### Your objective
Pictures do not belong in the copy; retype the records below exactly.

### Records to use
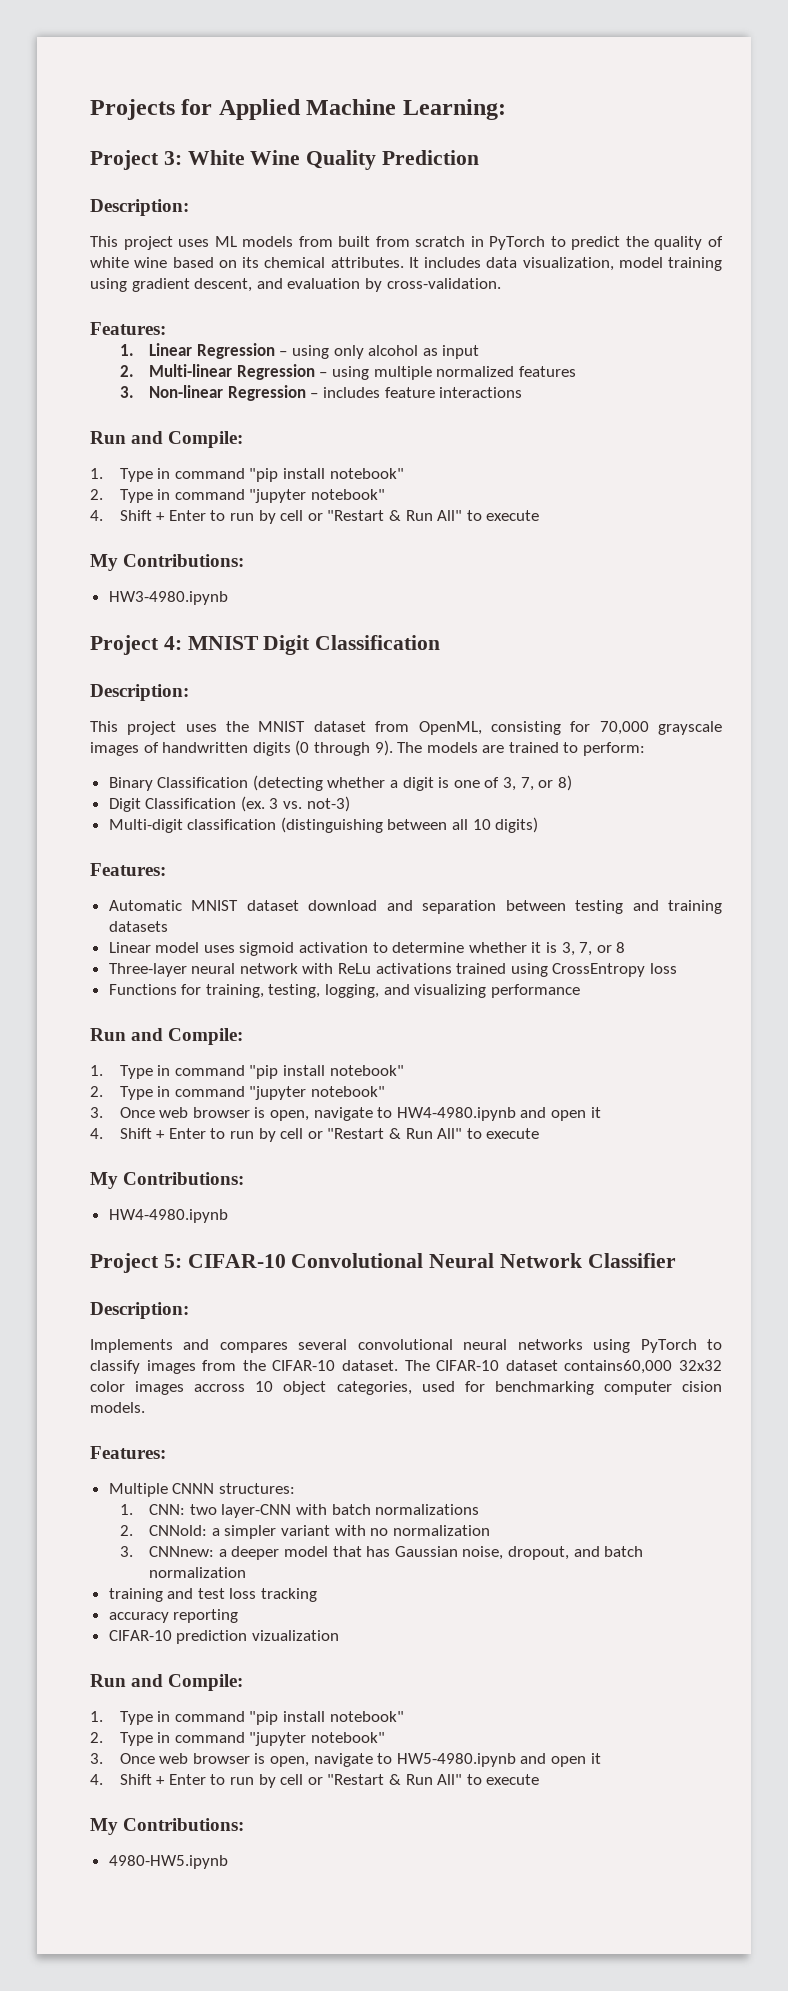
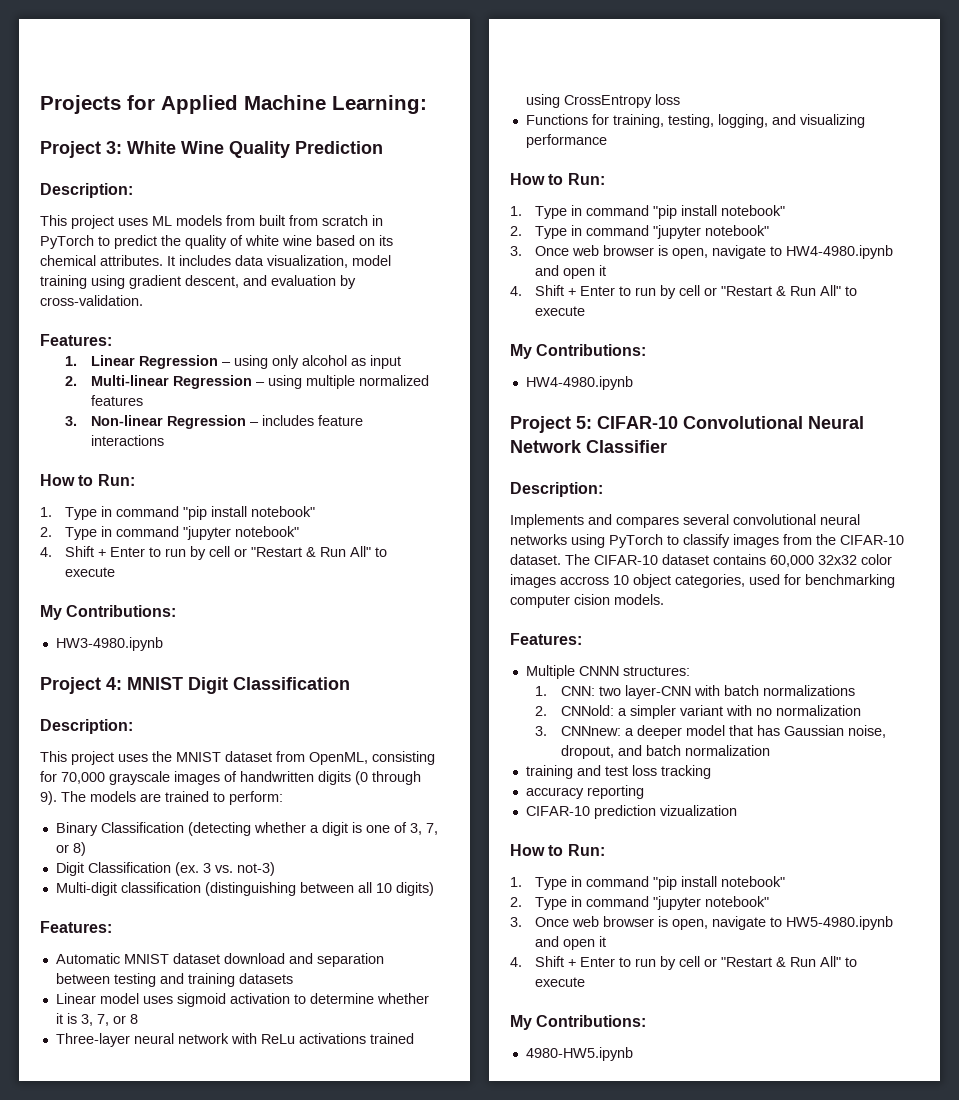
  3. Non-linear Regression – includes feature interactions
- Run and Compile:
+ How to Run:
  Functions for training, testing, logging, and visualizing performance
- Run and Compile:
+ How to Run:
- The CIFAR-10 dataset contains60,000 32x32 color images accross 10 object categories, used for benchmarking computer cision models.
+ The CIFAR-10 dataset contains 60,000 32x32 color images accross 10 object categories, used for benchmarking computer cision models.
  CIFAR-10 prediction vizualization
- Run and Compile:
+ How to Run:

### Task solution
  3. Non-linear Regression – includes feature interactions
- Run and Compile:
+ How to Run:
  Functions for training, testing, logging, and visualizing performance
- Run and Compile:
+ How to Run:
- The CIFAR-10 dataset contains60,000 32x32 color images accross 10 object categories, used for benchmarking computer cision models.
+ The CIFAR-10 dataset contains 60,000 32x32 color images accross 10 object categories, used for benchmarking computer cision models.
  CIFAR-10 prediction vizualization
- Run and Compile:
+ How to Run:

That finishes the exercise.